原本寧靜安詳的任村,此刻卻盡是殘磚敗瓦,屍體遍地,血染黃土,滿是斷肢破軀,很顯然任村一夜之間遭到了屠殺,雞犬不留。
“任少爺,您快出來看看,村裏出事了。”
車夫聲音似乎很焦急。
任博拉開門簾伸出頭,抬眼望去,臉色霎那蒼白。
“快,快點......”
車夫,揚起馬鞭用力抽打,馬車飛馳,很快到達任村,任博不等馬車停住便跳了下去,腳下不穩,跌倒在地,顧不得疼痛,手腳並用向著村內衝去。
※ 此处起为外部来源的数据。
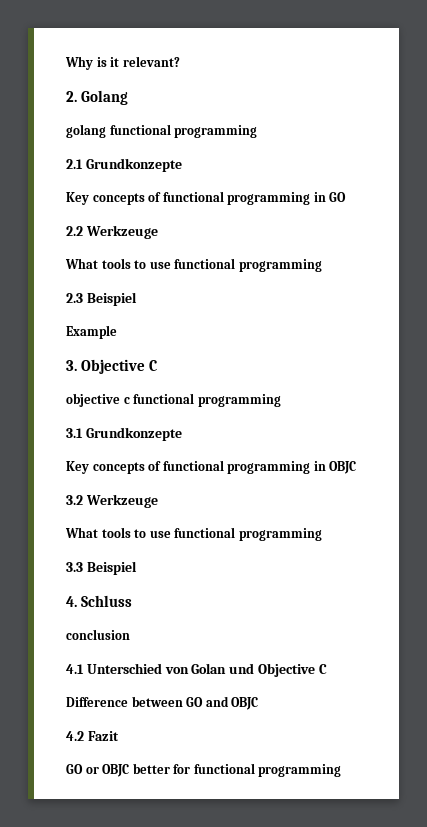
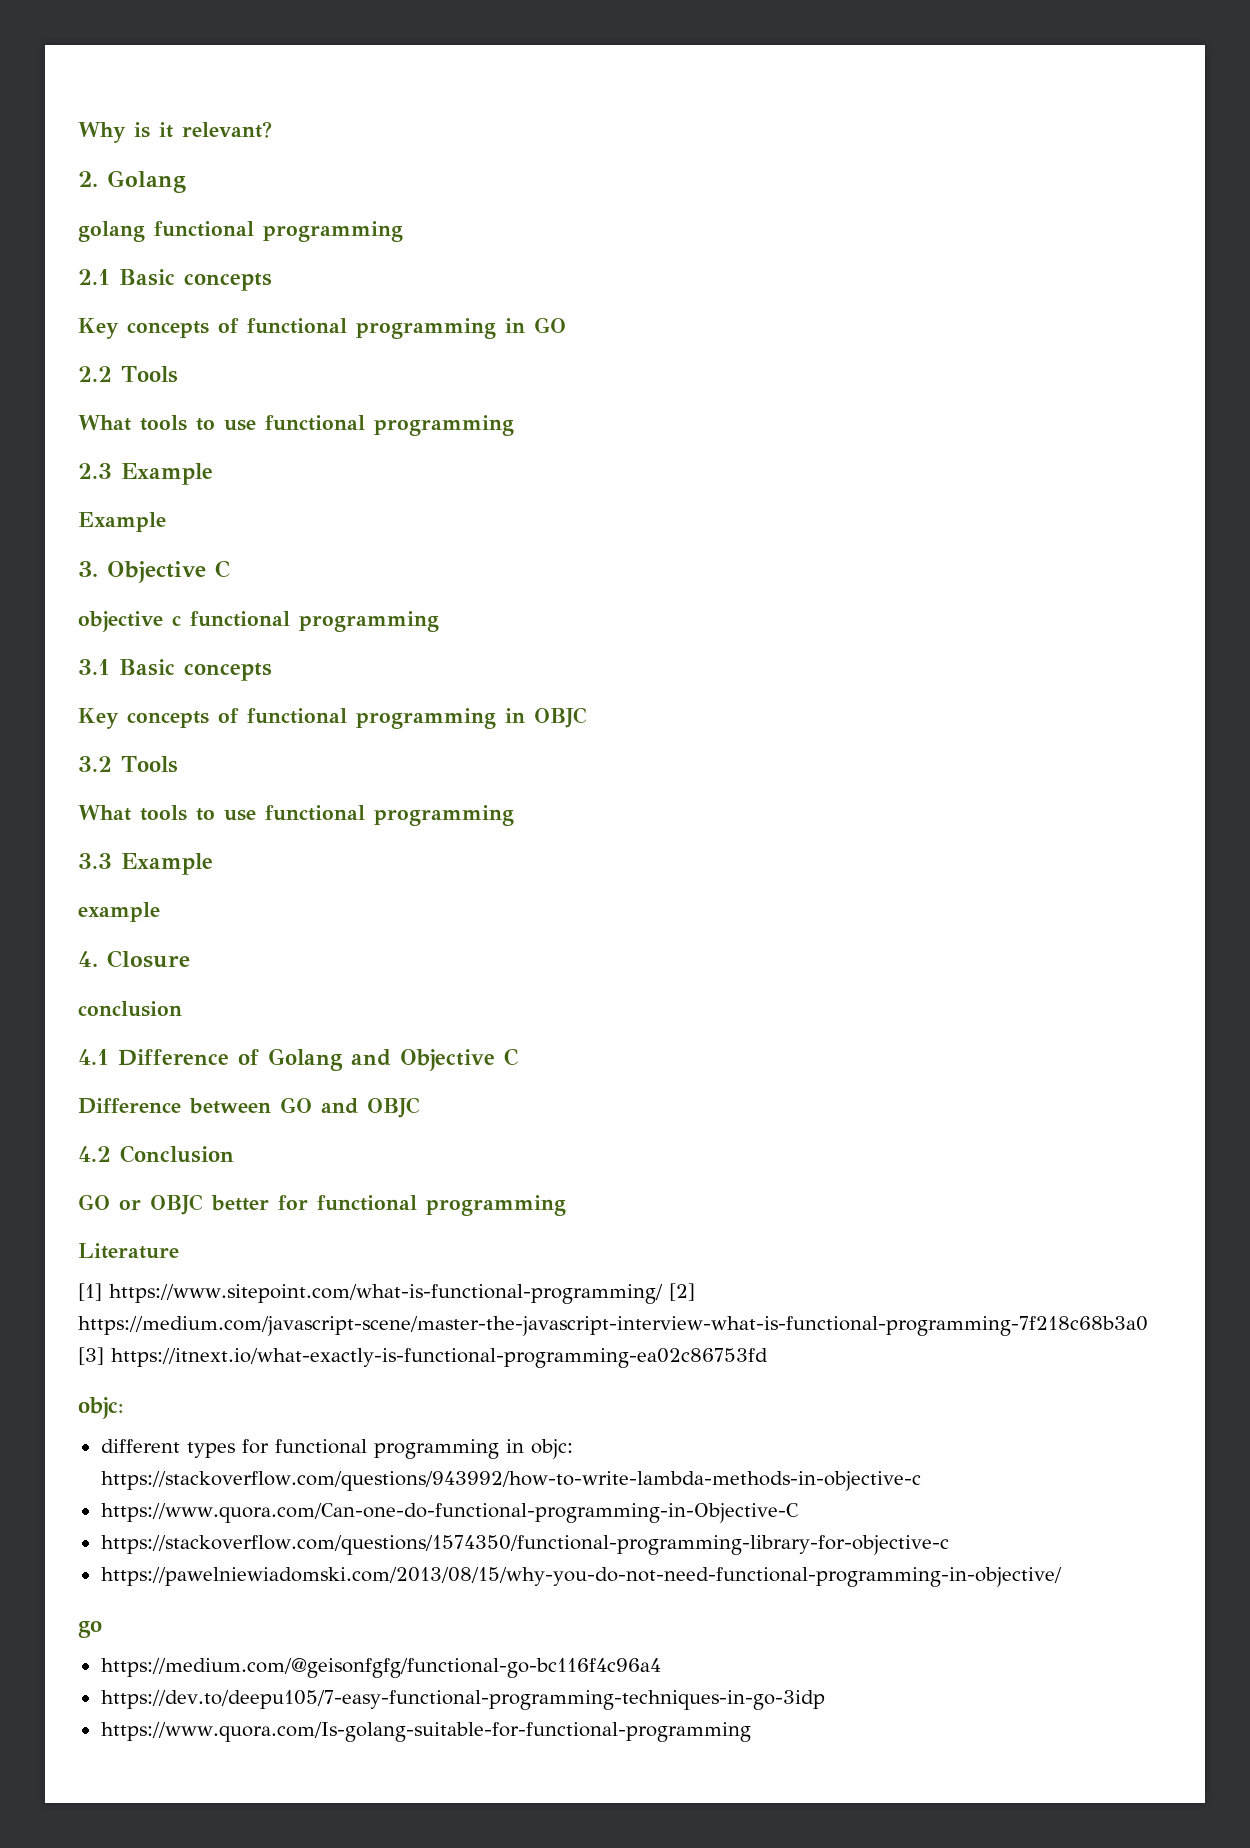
[85,158,182,172] Grundkonzepte -> [119,269,272,291] Basic concepts
[85,225,158,239] Werkzeuge -> [121,366,178,383] Tools
[86,292,137,306] Beispiel -> [121,463,213,485] Example
[85,427,182,441] Grundkonzepte -> [119,659,272,681] Basic concepts
[85,494,158,508] Werkzeuge -> [121,756,178,773] Tools
[86,561,137,575] Beispiel -> [121,853,213,875] [78,902,160,922] Example // example
[80,595,132,607] Schluss -> [107,950,190,968] Closure
[86,663,255,674] Unterschied von Golan und -> [118,1048,391,1071] Difference of Golang and
[87,731,119,741] Fazit -> [120,1145,234,1163] Conclusion
(342, 770) none -> [78,1243,179,1259] [78,1283,695,1304] [78,1316,1148,1336] [78,1347,768,1368] [78,1397,124,1419] [100,1439,573,1459] [100,1471,921,1491] [100,1503,799,1523] [100,1535,949,1555] [100,1567,1062,1587] [78,1621,102,1638] [100,1658,661,1678] [100,1690,825,1710] [100,1722,751,1742] // Literature // [1] https://www.sitepoint.com/what-is-functional-programming/ [2] https://medium.com/javascript-scene/master-the-javascript-interview-what-is-functional-programming-7f218c68b3a0 [3] https://itnext.io/what-exactly-is-functional-programming-ea02c86753fd // objc: // different types for functional programming in objc: https://stackoverflow.com/questions/943992/how-to-write-lambda-methods-in-objective-c // https://www.quora.com/Can-one-do-functional-programming-in-Objective-C // https://stackoverflow.com/questions/1574350/functional-programming-library-for-objective-c // https://pawelniewiadomski.com/2013/08/15/why-you-do-not-need-functional-programming-in-objective/ // go // https://medium.com/@geisonfgfg/functional-go-bc116f4c96a4 // https://dev.to/deepu105/7-easy-functional-programming-techniques-in-go-3idp // https://www.quora.com/Is-golang-suitable-for-functional-programming

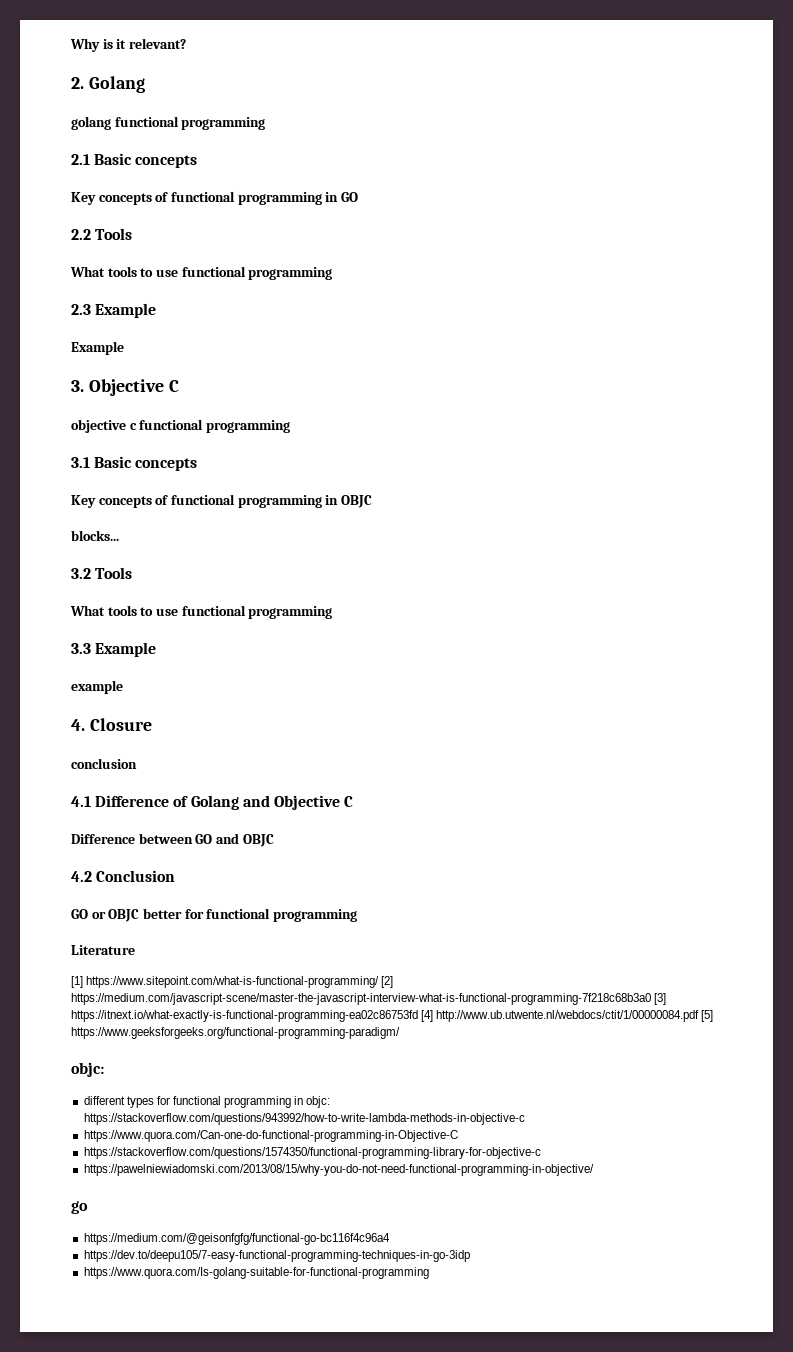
(587, 717) none -> [71,530,119,541] // blocks...
(768, 1358) none -> [421,1010,714,1022] [71,1027,400,1039] [4] http://www.ub.utwente.nl/webdocs/ctit/1/00000084.pdf [5] https://www.geeksforgeeks.org/functional-programming-paradigm/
沒有人聲,沒有犬吠,沒有活口,有的死一具具殘缺不全早已死去的屍體,空氣中飄蕩著刺鼻的血腥味道。
“爹,娘。”
任博大叫發瘋似得爬了起來,衝向自己的家。
“不會有事的,不會有事的。”
他不斷的在內心大喊,祈禱父母平安,可一路上那早已死去的一個個曾經熟悉的人讓他這祈禱顯得極為蒼白,很是無力。
來到家門口,入眼的是已經破碎的大門,一片狼藉。
“爹,娘。”
任博一腳踏進院子,眼前的情景如攪碎心髒的刀切割他的五髒六腑,昨日還活生生的父母此刻卻渾身是血的倒在地上,母親手腳被切斷丟在一邊,父親也斷去一臂。
“不......”
任博渾身的力量頃刻間全部消失,跪在地上,連爬帶滾衝了過去,伸手抱起血淋淋的父母,心如刀絞,昨夜的戀人背叛,今日家破人亡,這樣的打擊讓他如何承受,讓他如何支撐。
“到底是誰幹的,為什麽,這是為什麽。”
內心在滴血,淚水在滾落,不過一夜之間厄運竟然降臨,太過突然。
“博兒......”
微弱的聲音傳來,這是父親任林的聲音。
“爹。”
任博激動。
“博兒,你,你快走,去老宅地窖,那裏有一個木盒,裏麵有些東西,記住不要報仇......”
“爹,您別說話,撐住,孩兒這就帶您找大夫。”
任博渾身顫抖,抱著父親就要起身,任林艱難抬起手將他拉住。
“來不及了,趕緊去老宅地窖,那個...木...木盒......”
話到此處,任林的手垂了下去,氣息已斷。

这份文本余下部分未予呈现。